Analgesics effectively improved post-surgical outcomes like pain, patient satisfaction, and rescue medication requirements compared to placebo following dental implants. 

Background

The use of dental implants has gradually elevated in the past few years. The oral rehabilitation of multiple or single edentulism with dental implants (a revolution in dentistry) is commonly used, and its use has increased in the current years. While intrasurgical pain can be effectively alleviated with anaesthetic agents, post-surgery pain remains a possible adverse effect of dental surgery.

Following dental implant placement surgery, people may present different degrees of post-surgery discomfort. The common adverse effects of surgical trauma are swelling and pain, resulting due to the release of inflammatory mediators. It is further influenced by several intervention-related factors (like the type of surgery, extension, and duration) and patient characteristics (like anxiety, stress level, heart rate, and blood pressure). Pain is usually moderate or mild. However, some people may witness severe pain.  Thus, post-surgery management has received the attention of several investigators.

Different classes of the drug-like benzodiazepine (midazolam), corticosteroids (betamethasone and dexamethasone), local anaesthetics (liposomal bupivacaine), NSAID (dexketoprofen trometamol, ibuprofen, lornoxicam, piroxicam, meloxicam, teloxicam, diclofenac diethylamine, and ketorolac), alpha-2 adrenergic receptor agonists (dexmedetomidine), and opioids (fentanyl and codeine) had been used for management of post surgical pain.


RATIONALE BEHIND RESEARCH

Numerous drugs and various protocols have been examined to manage post-surgery pain, but the effectiveness and treatment-associated adverse events are not clear yet. Therefore, this study was carried out.


OBJECTIVE

This study was conducted to summarize the available evidence on analgesic agents to alleviate post-surgery pain following dental implant placement and identify the best therapeutic protocols and knowledge gaps.

Method

Literature search

Databases like Clinicaltrials.gov., MEDLINE/PubMed, Cochrane Central Register of Controlled Trials, SCOPUS, and EMBASE were comprehensively explored from data inception until June 2019 to find out the relevant studies. The search strategy carried out was devoid of any language restrictions. Furthermore, to discover studies of interest, the references of the accessed articles were also hand-searched.


Inclusion criteria

Studies were included in this systematic review if:

  • they were parallel and crossover randomized controlled trials
  • they included adult patients (aged 16 or more) undergoing multiple or single dental implant surgeries.
  • they included the postoperative use of analgesic drugs (intervention)
  • they included postoperative use of any analgesic drugs or placebo (comparator)
  • they included outcomes such as patient satisfaction, the intensity of post-surgery pain, side effects, swelling, and rescue medication requirements.


Exclusion criteria

  • The studies with no human subjects were eliminated.

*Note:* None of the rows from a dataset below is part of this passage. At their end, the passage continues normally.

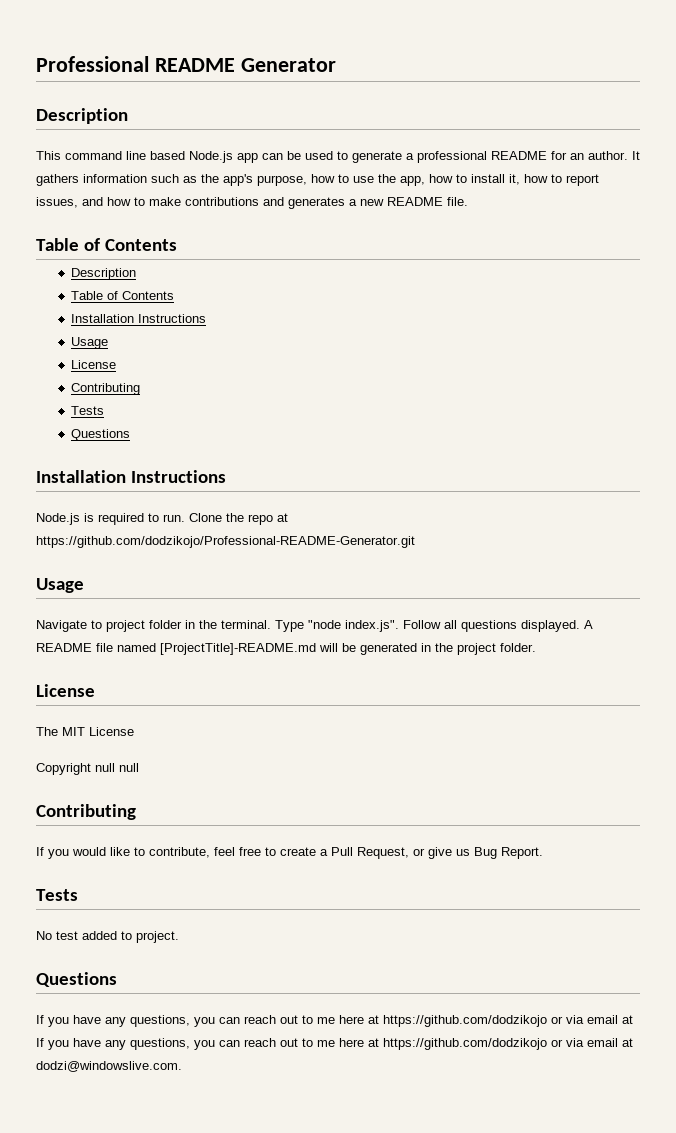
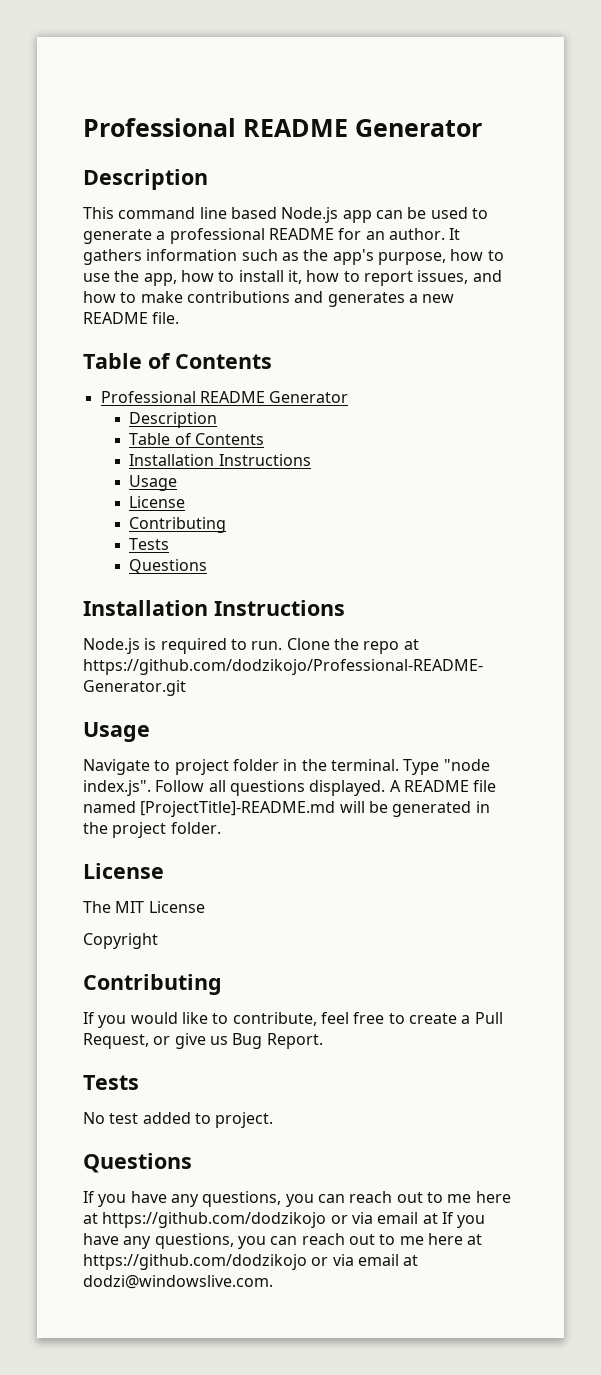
  It gathers information such as the app's purpose, how to use the app, how to install it, how to report issues, and how to make contributions and generates a new README file.
  Table of Contents
+ Professional README Generator
- Copyright null null
+ Copyright

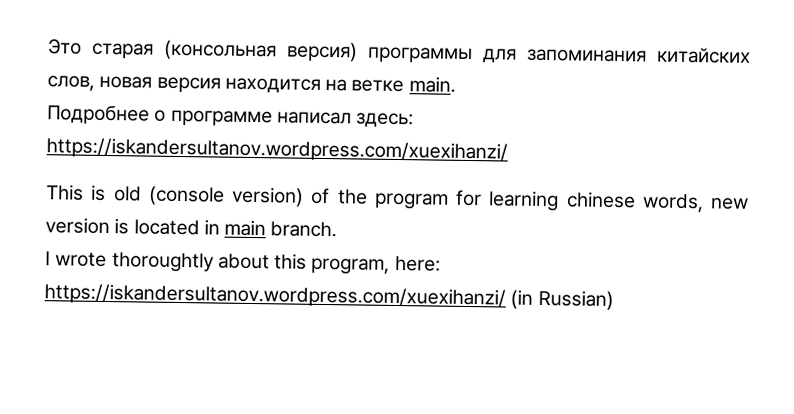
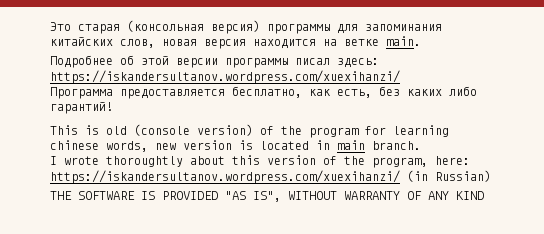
- Подробнее о программе написал здесь: https://iskandersultanov.wordpress.com/xuexihanzi/
+ Подробнее об этой версии программы писал здесь: https://iskandersultanov.wordpress.com/xuexihanzi/
+ Программа предоставляется бесплатно, как есть, без каких либо гарантий!
- I wrote thoroughtly about this program, here: https://iskandersultanov.wordpress.com/xuexihanzi/ (in Russian)
+ I wrote thoroughtly about this version of the program, here: https://iskandersultanov.wordpress.com/xuexihanzi/ (in Russian)
+ THE SOFTWARE IS PROVIDED "AS IS", WITHOUT WARRANTY OF ANY KIND

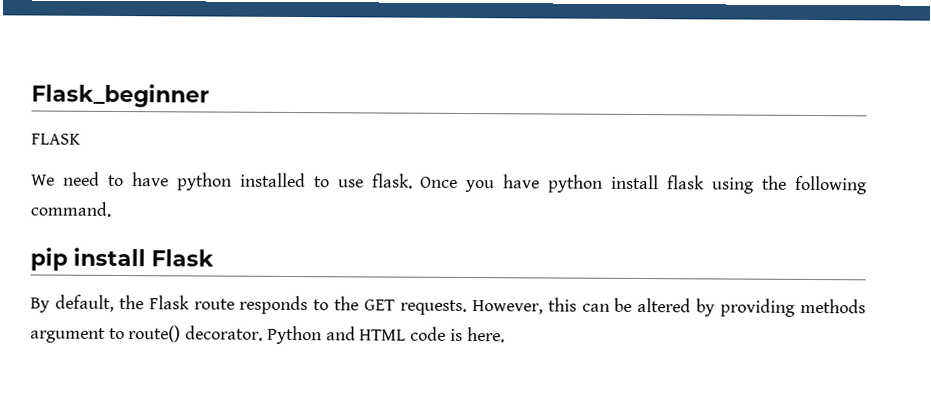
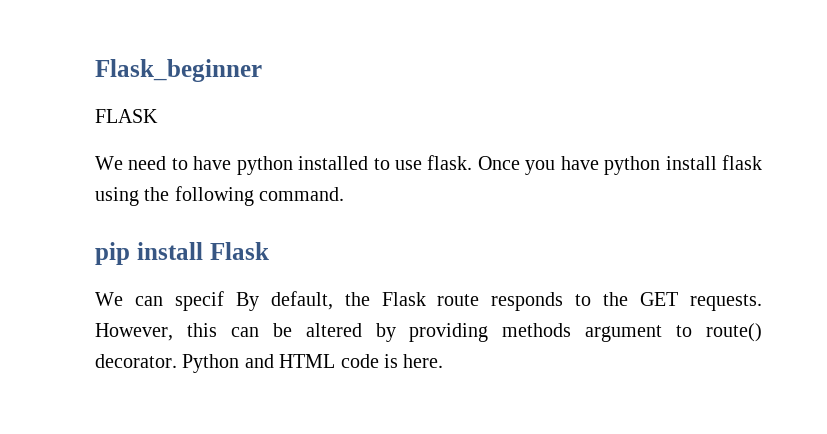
- By default, the Flask route responds to the GET requests.
+ We can specif By default, the Flask route responds to the GET requests.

Study selection and Data extraction

This study was carried out following the Preferred Reporting Items for Systematic Reviews and Meta-Analyses (PRISMA) guidelines. Two researchers independently assessed search results, and screening of the abstracts and titles was also done. Full texts of eligible articles were procured.

From the incorporated articles, the critical data were independently extracted by two investigators. The evaluation of the inter-rater agreement was done using Cohen's kappa statistics. The outcomes measures, type of intervention, and study features (like country, trial design, publication year, age, and the number of recruited people) were extracted for each article. A third researcher reviewed the extracted data.


Risk of Bias and Quality assessment

To determine the risk of bias in randomized trials, two researchers appraised the bias risk of the incorporated studies using the Cochrane revised tool.


Five specific domains associated with the risk of bias of RCTs were determined:

  1. Bias resulting from randomization process,
  2. Bias due to deviations from the intended interventions,
  3. Bias due to the missing outcome data,
  4. Bias in the outcome measurement,
  5. Bias in the selection of the reported results.

For each of the domains, a study could be at low or high bias risk. A third person was employed to reduce any inconsistencies in the study.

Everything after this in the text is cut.